In the wake of a national tragedy, there was an alteration in who safe looks like. The events of September 11th created a second wave of innocent victims. At a glance, strangers started to resemble terrorists. Hate crimed, profiled, and fired; thin slicing furthered paranoia and bred prejudice against Americans.
Resisting The Slice
One of the first and most repeated lessons a child learns is not to speak if they don’t have something nice to say. Gossip is fun for this very reason: it feels like breaking some unspoken rule. Like many universal processes, thin slices take on a taboo undertone.
Rapid cognition or instant reactions remain highly impressionable (the halo bias and peripheral route of persuasion explain that presentation, especially perceived attractiveness and context influence first impressions) . Subtle (e.g, Measor & Sykes, 1992’s findings that female students receive 20 percent less attention from teachers) and obvious differences (e.g. disparities between white and black conviction rates) in how people treat one another reflect this constant and often harmful mechanism.
Here, some believe, lies an opportunity for growth.

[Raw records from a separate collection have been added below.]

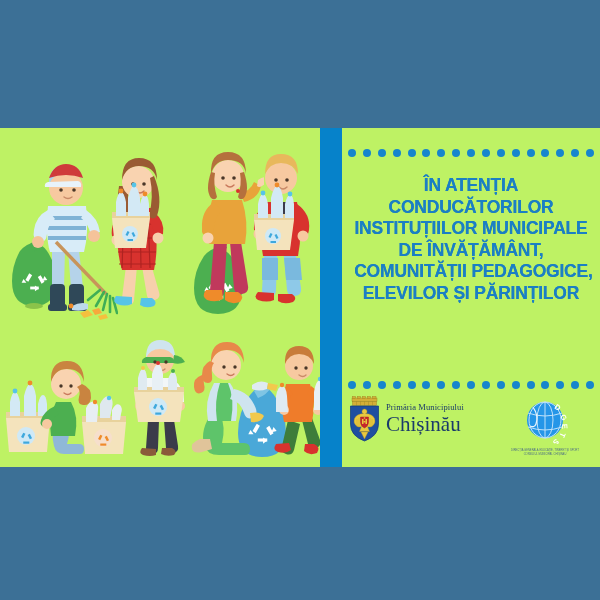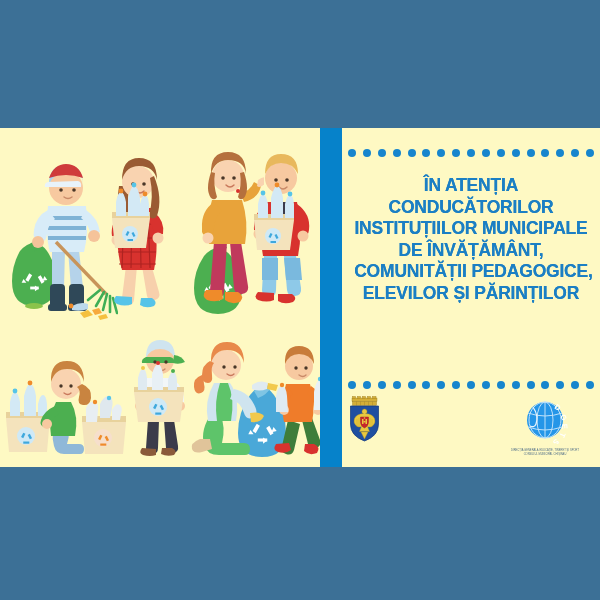--- a/index.html
+++ b/index.html
@@ -13,7 +13,7 @@
   
   .band{
     position:absolute;left:0;top:128px;width:600px;height:339px;
-    background:#fef9c3;overflow:hidden;
+    background:#bef264;overflow:hidden;
   }
 
   

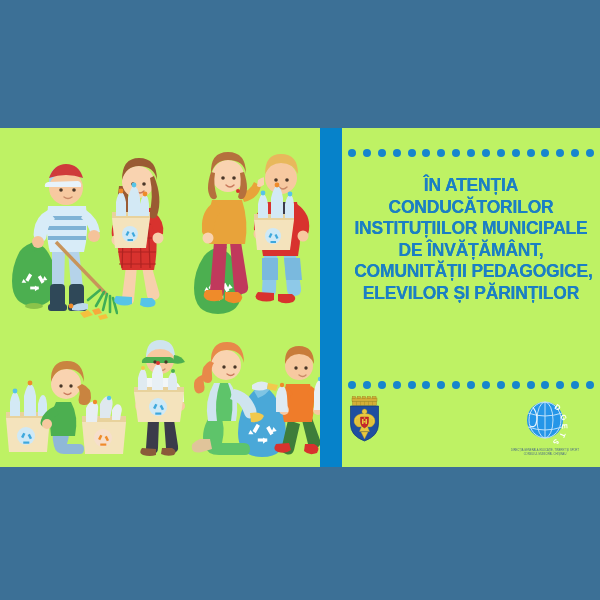--- a/index.html
+++ b/index.html
@@ -509,6 +509,10 @@
             </g>
             <path d="M26 72 l14 0 l-7 14z" fill="#e8c840" stroke="#b8981e" stroke-width=".7"></path>
           </svg>
+          <div class="primaria-text">
+            <div class="primaria-top">Primăria Municipiului</div>
+            <div class="primaria-main">Chișinău</div>
+          </div>
         </div>
 
         <div class="logo-dgets">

“I’m in my fifties. My mother was a clinical psychologist,” Mr. Shrager begins. “She taught me that homosexuality was wrong…then, I went to high school in Greenwich Village, and way before most of the population, I started having gay friends. It became very clear to me my initial prejudice [was flawed]… I would like to think that I’ve completely unlearned it. My mother… was simply expressing what she knew.”
Mr. Shrager emphasizes a belief in the malleable nature of bias. He even pushes back against the notion that teacher-student relationships develop as fast as Ambady and Rosenthal suggest. In his 25 years as an educator, Mr. Shrager’s grown to believe that while “initial impressions of a teacher might match with Rate My Professors” (a site for students to share their often harsh opinions about college teachers), “there’s a lot of exceptions.”